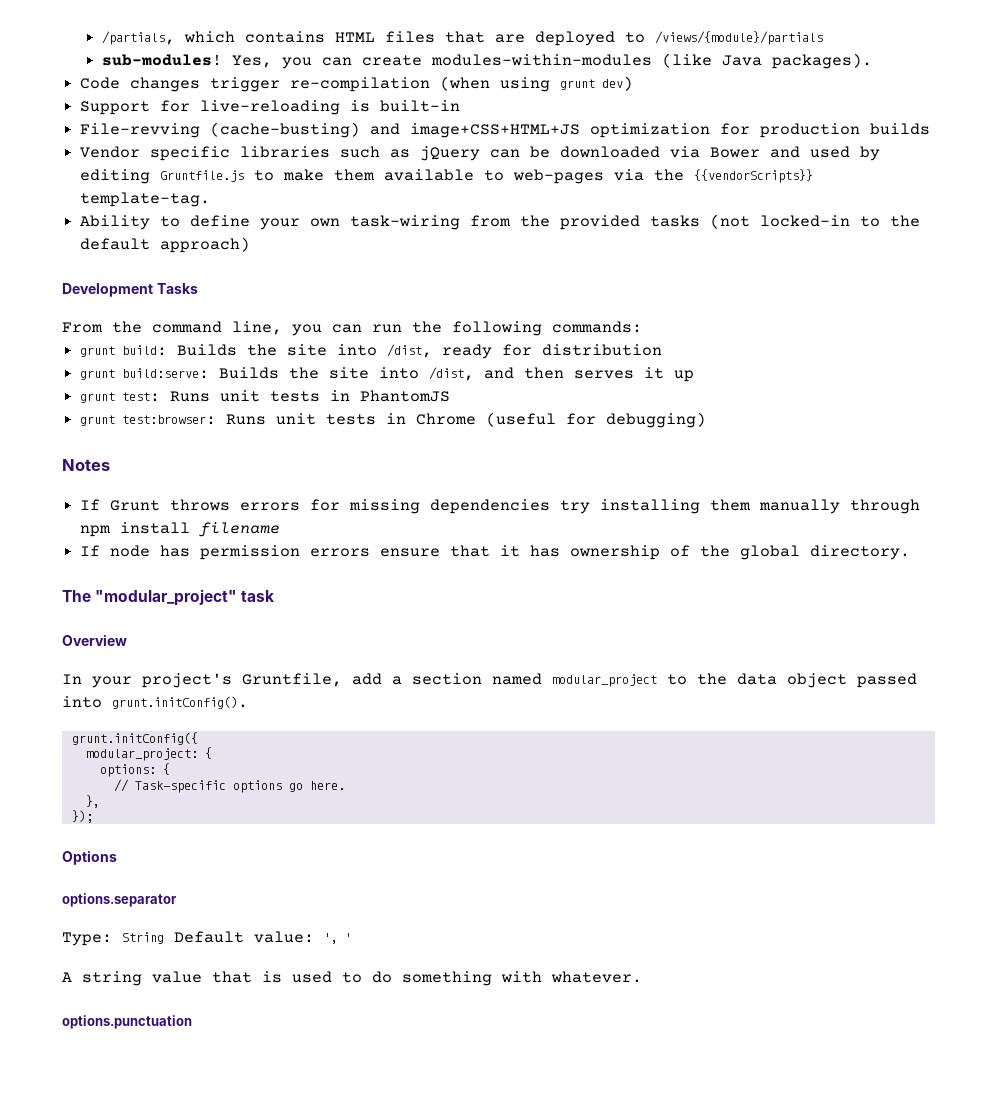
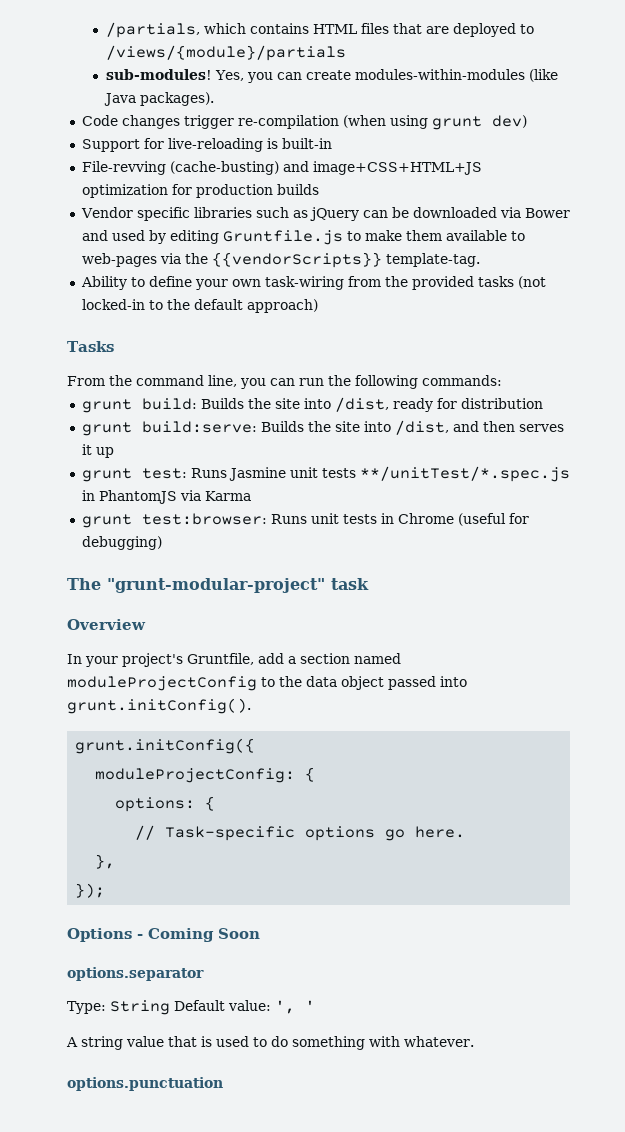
[62,283,153,297] Development -> (318, 306) none
[220,390,321,402] unit tests -> [228,466,570,482] Jasmine unit tests **/unitTest/*.spec.js
(451, 396) none -> [179,490,251,501] via Karma
[62,459,110,471] [80,499,921,514] [80,522,281,537] [80,545,911,560] // Notes // If Grunt throws errors for missing dependencies try installing them manually through npm install filename // If node has permission errors ensure that it has ownership of the global directory. -> (162, 543) none
[95,589,238,606] "modular_project" -> [107,578,325,593] "grunt-modular-project"
[552,674,657,687] modular_project -> [67,676,257,691] moduleProjectConfig
[85,748,198,761] modular_project: -> [95,768,296,783] moduleProjectConfig:
(117, 857) none -> [137,928,260,942] - Coming Soon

The task:
Please set down each entry word for word, without its images.

Answer space:
[62,283,153,297] Development -> (318, 306) none
[220,390,321,402] unit tests -> [228,466,570,482] Jasmine unit tests **/unitTest/*.spec.js
(451, 396) none -> [179,490,251,501] via Karma
[62,459,110,471] [80,499,921,514] [80,522,281,537] [80,545,911,560] // Notes // If Grunt throws errors for missing dependencies try installing them manually through npm install filename // If node has permission errors ensure that it has ownership of the global directory. -> (162, 543) none
[95,589,238,606] "modular_project" -> [107,578,325,593] "grunt-modular-project"
[552,674,657,687] modular_project -> [67,676,257,691] moduleProjectConfig
[85,748,198,761] modular_project: -> [95,768,296,783] moduleProjectConfig:
(117, 857) none -> [137,928,260,942] - Coming Soon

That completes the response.